He even lends his own megaphone to his opponents. For example, Harris posted to his website a refutation of his own argument by security expert Bruce Schneier, who wrote, “This is a bad idea. It doesn’t make us any safer—and it actually puts us all at risk.” The debate between the two men was about substance, not a toxic exchange about who is allowed to say what.

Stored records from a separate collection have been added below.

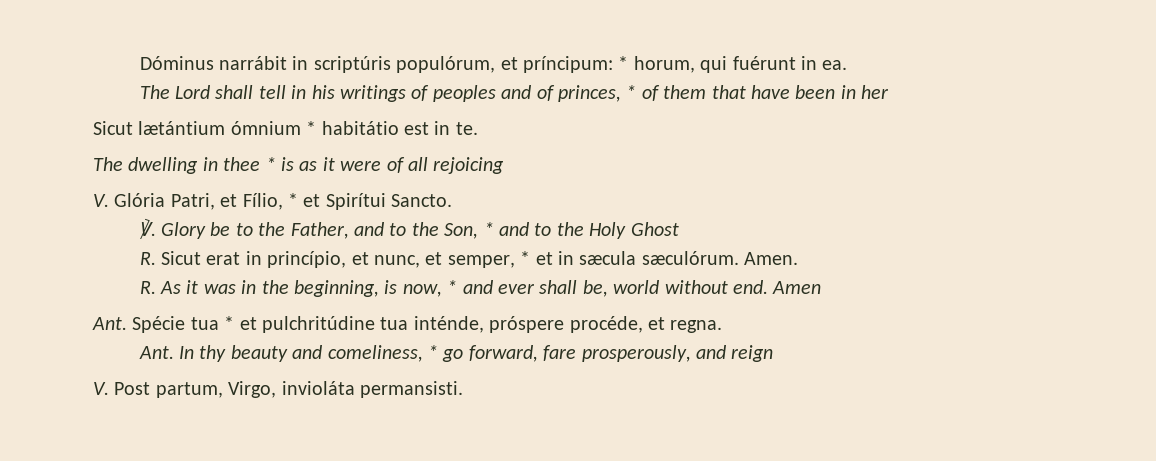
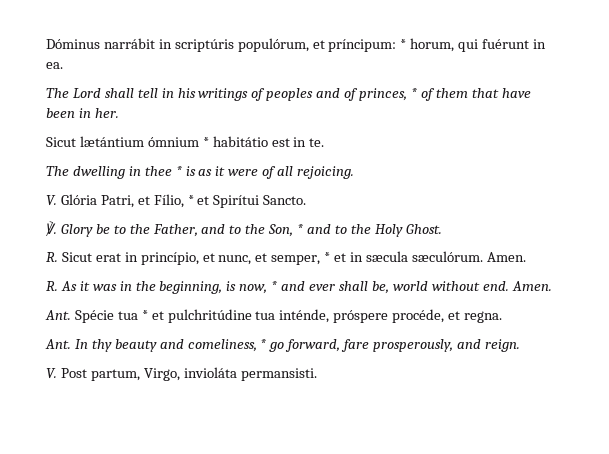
- The Lord shall tell in his writings of peoples and of princes, * of them that have been in her
+ The Lord shall tell in his writings of peoples and of princes, * of them that have been in her.
- The dwelling in thee * is as it were of all rejoicing
+ The dwelling in thee * is as it were of all rejoicing.
- Glory be to the Father, and to the Son, * and to the Holy Ghost
+ Glory be to the Father, and to the Son, * and to the Holy Ghost.
- R. As it was in the beginning, is now, * and ever shall be, world without end. Amen
+ R. As it was in the beginning, is now, * and ever shall be, world without end. Amen.
- Ant. In thy beauty and comeliness, * go forward, fare prosperously, and reign
+ Ant. In thy beauty and comeliness, * go forward, fare prosperously, and reign.

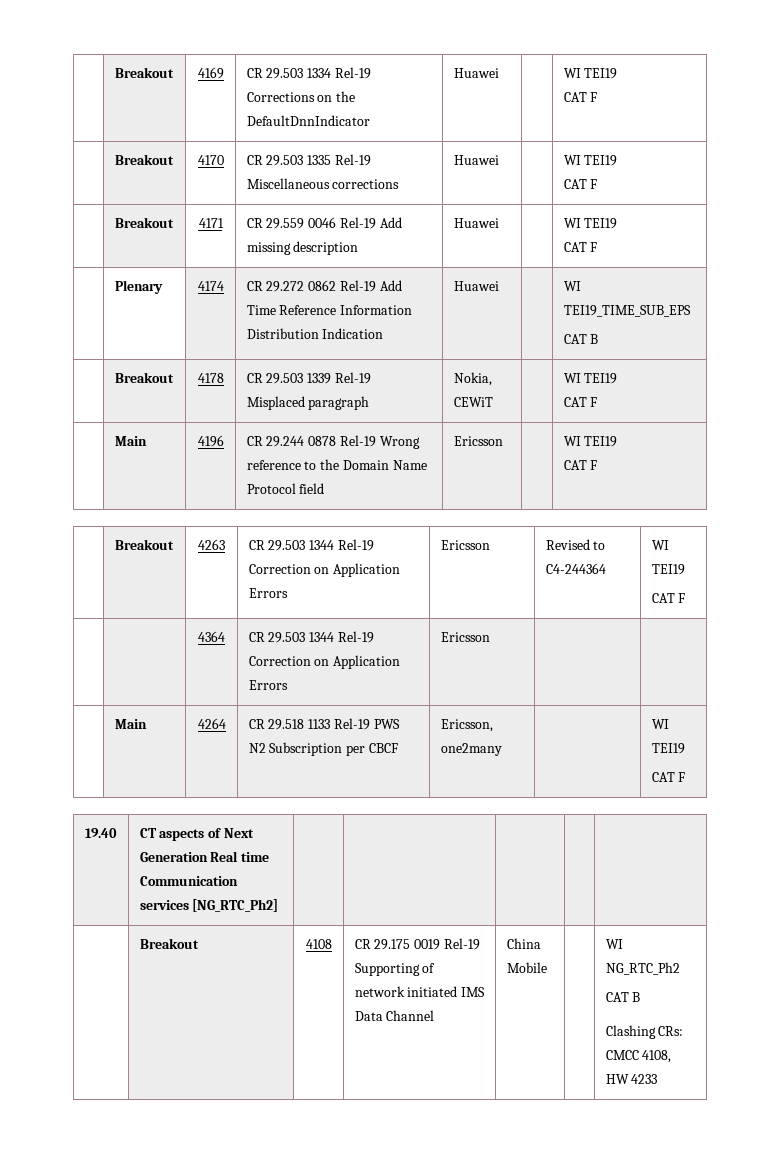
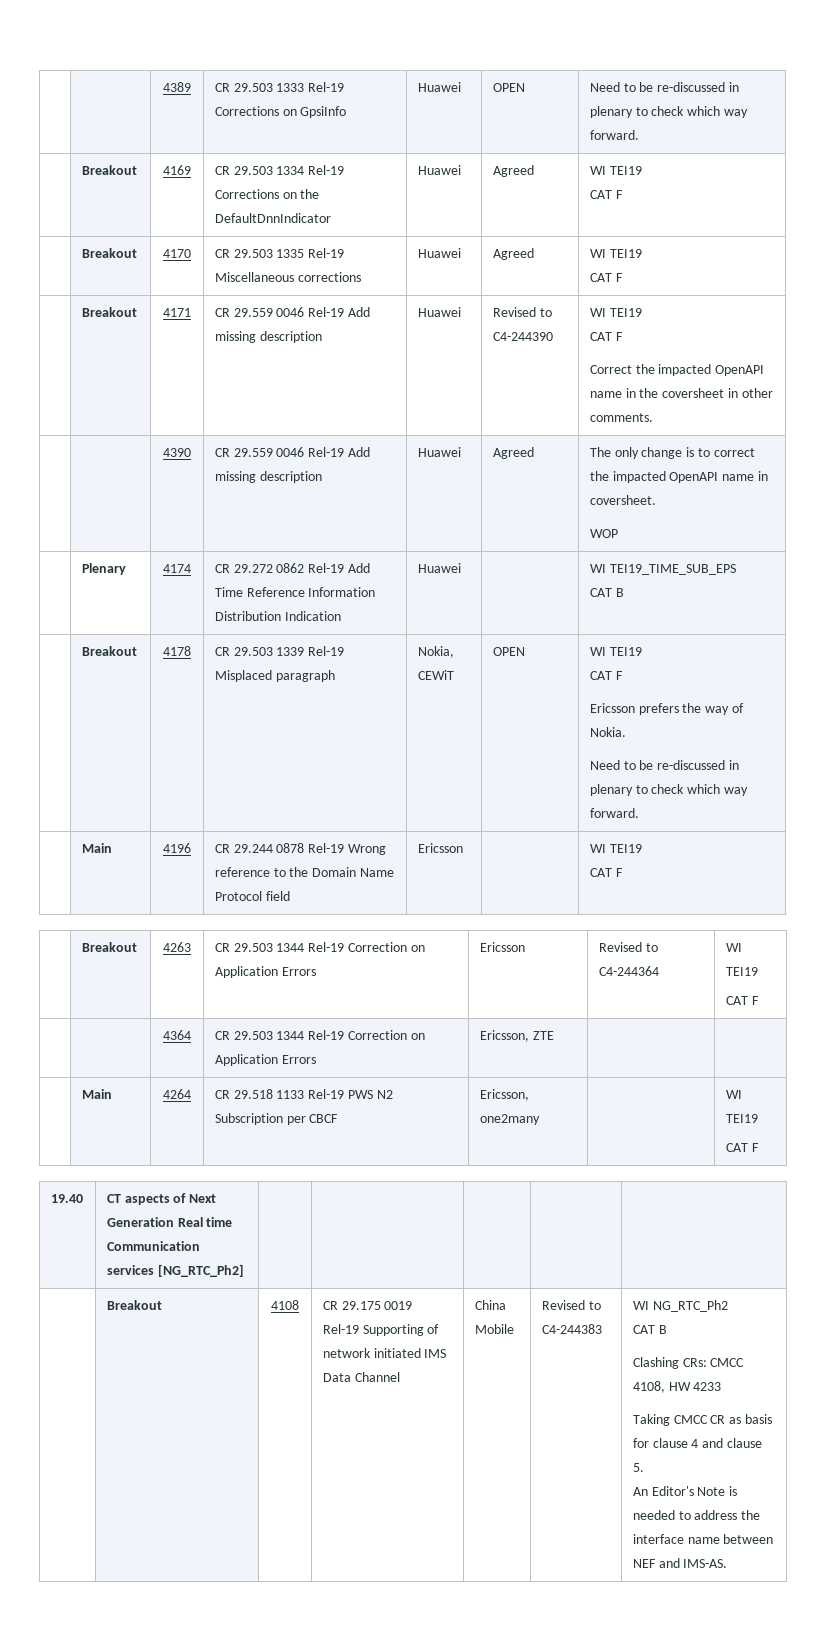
- | Breakout | 4169 | CR 29.503 1334 Rel-19 Corrections on the DefaultDnnIndicator | Huawei | | WI TEI19
+ | | 4389 | CR 29.503 1333 Rel-19 Corrections on GpsiInfo | Huawei | OPEN | Need to be re-discussed in plenary to check which way forward.
+ | Breakout | 4169 | CR 29.503 1334 Rel-19 Corrections on the DefaultDnnIndicator | Huawei | Agreed | WI TEI19
- | Breakout | 4170 | CR 29.503 1335 Rel-19 Miscellaneous corrections | Huawei | | WI TEI19
+ | Breakout | 4170 | CR 29.503 1335 Rel-19 Miscellaneous corrections | Huawei | Agreed | WI TEI19
- | Breakout | 4171 | CR 29.559 0046 Rel-19 Add missing description | Huawei | | WI TEI19
+ | Breakout | 4171 | CR 29.559 0046 Rel-19 Add missing description | Huawei | Revised to C4-244390 | WI TEI19
  CAT F
+ Correct the impacted OpenAPI name in the coversheet in other comments.
+ | | 4390 | CR 29.559 0046 Rel-19 Add missing description | Huawei | Agreed | The only change is to correct the impacted OpenAPI name in coversheet.
+ WOP
- | Breakout | 4178 | CR 29.503 1339 Rel-19 Misplaced paragraph | Nokia, CEWiT | | WI TEI19
+ | Breakout | 4178 | CR 29.503 1339 Rel-19 Misplaced paragraph | Nokia, CEWiT | OPEN | WI TEI19
  CAT F
+ Ericsson prefers the way of Nokia.
+ Need to be re-discussed in plenary to check which way forward.
- | | 4364 | CR 29.503 1344 Rel-19 Correction on Application Errors | Ericsson | |
+ | | 4364 | CR 29.503 1344 Rel-19 Correction on Application Errors | Ericsson, ZTE | |
+ Revised to C4-244383
+ Taking CMCC CR as basis for clause 4 and clause 5.
+ An Editor's Note is needed to address the interface name between NEF and IMS-AS.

Harris also debated the merits of profiling Muslims with political activist Maryam Namazie, who argued “it is their political stance that determines that they are jihadis and terrorists, and it comes down to their behavior, rather than the fact that they’re brown, or that they’re Muslim, or that they come from Iran, Iraq or what have you.” Namazie’s racial identity came up incidentally in the exchange. But neither she nor Harris made reference to the subject in any way that suggested advantage or disadvantage to one side of their debate. The difference between them was not presented as white atheist versus ex-Muslim, or American man versus British-Iranian woman. Either construction would take away from the notion that ideas and information can pass unhindered between people from different groups, who can change their minds as a result.

*  *  *

Over the past two years, as American democracy has become increasingly polarized, one moment stands out as a time when people from across the political spectrum were aligned to transcend tribalism. In June 2016, Donald Trump cited U.S. District Court Judge Gonzalo Curiel’s “Mexican heritage” (Curiel is American) as an “inherent conflict of interest” that would taint his oversight of a lawsuit against Trump University—because Trump had promised to build a wall between Mexico and the United States. In the days thereafter, as one would hope, everyone from Ben Shapiro to Jorge Ramos and Paul Ryan to Hillary Clinton channeled their inner Sam Harris, condemning Trump’s tribal suggestion that a person’s bloodline is relevant to whether he or she can do what any fair judge must do.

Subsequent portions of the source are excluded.